Enquanto os pacientes com queimaduras exigem um alto nível de cuidados de saúde, também precisam consumir mais do dobro do número de calorias diárias para se curarem adequadamente. Sem alimentos entrando em Gaza, os pacientes estão sobrevivendo com quantidades insuficientes de alimentos, o que coloca em risco sua recuperação.

“As condições em Gaza são extremamente difíceis. Não há alimentação saudável, carne ou nutrição adequada”, diz Mansour.
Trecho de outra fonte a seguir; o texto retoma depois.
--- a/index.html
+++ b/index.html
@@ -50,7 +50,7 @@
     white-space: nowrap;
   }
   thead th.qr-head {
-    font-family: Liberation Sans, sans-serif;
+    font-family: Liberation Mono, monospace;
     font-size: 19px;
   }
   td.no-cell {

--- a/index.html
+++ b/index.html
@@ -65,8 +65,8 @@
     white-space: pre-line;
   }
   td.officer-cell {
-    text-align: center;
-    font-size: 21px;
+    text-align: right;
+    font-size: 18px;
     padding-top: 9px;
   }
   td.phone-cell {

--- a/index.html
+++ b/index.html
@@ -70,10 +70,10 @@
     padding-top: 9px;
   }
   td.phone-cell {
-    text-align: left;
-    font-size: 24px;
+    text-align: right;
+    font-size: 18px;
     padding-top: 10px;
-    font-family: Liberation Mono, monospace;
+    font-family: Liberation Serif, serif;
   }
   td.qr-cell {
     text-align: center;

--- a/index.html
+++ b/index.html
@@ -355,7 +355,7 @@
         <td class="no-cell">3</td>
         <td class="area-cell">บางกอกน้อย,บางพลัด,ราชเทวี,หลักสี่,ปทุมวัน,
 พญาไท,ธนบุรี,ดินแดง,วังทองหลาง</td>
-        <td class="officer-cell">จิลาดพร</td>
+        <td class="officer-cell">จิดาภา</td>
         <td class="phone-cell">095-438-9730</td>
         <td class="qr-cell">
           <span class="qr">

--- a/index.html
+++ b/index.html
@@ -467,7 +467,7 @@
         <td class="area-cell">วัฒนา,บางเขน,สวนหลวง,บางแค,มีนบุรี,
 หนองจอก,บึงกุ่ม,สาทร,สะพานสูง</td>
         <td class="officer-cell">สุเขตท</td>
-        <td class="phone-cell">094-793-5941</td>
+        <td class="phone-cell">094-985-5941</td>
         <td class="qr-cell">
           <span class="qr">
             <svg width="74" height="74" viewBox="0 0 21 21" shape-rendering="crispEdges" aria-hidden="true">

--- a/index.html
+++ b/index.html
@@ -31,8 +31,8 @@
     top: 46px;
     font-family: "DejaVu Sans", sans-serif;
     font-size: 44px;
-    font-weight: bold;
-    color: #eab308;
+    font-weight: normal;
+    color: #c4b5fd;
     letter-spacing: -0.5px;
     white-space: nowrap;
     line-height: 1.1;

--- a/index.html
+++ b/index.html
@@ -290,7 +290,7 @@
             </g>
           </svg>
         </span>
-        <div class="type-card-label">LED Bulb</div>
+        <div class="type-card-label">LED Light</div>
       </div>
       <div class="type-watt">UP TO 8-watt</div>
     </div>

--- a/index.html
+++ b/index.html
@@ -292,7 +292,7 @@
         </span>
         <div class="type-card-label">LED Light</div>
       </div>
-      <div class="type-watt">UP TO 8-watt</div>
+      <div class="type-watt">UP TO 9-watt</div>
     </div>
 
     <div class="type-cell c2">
“Os corpos de nossos pacientes estão se consumindo para fechar feridas que nunca cicatrizam”, explica um cirurgião de MSF: “Tayseer está no hospital há oito meses. Em condições normais, ele teria se curado em três. Mas sem comida, sem alívio da dor e sem água limpa, ele está preso em um ciclo de falhas de enxerto, infecção e desespero”.

Desde dezembro de 2024, as equipes de MSF que trabalham na clínica da cidade de Gaza administrada pela organização, no hospital de campanha em Deir al-Balah e no hospital Nasser, forneceram mais de 6.518 curativos para queimaduras. No entanto, quase metade desses pacientes não retornou para acompanhamento. Mais da metade das unidades de saúde em funcionamento em Gaza estão localizadas em áreas sob ordens de evacuação, de acordo com o Escritório da ONU para Coordenação de Assuntos Humanitários (OCHA, na sigla em inglês), tornando os cuidados de saúde quase inacessíveis aos pacientes e funcionários.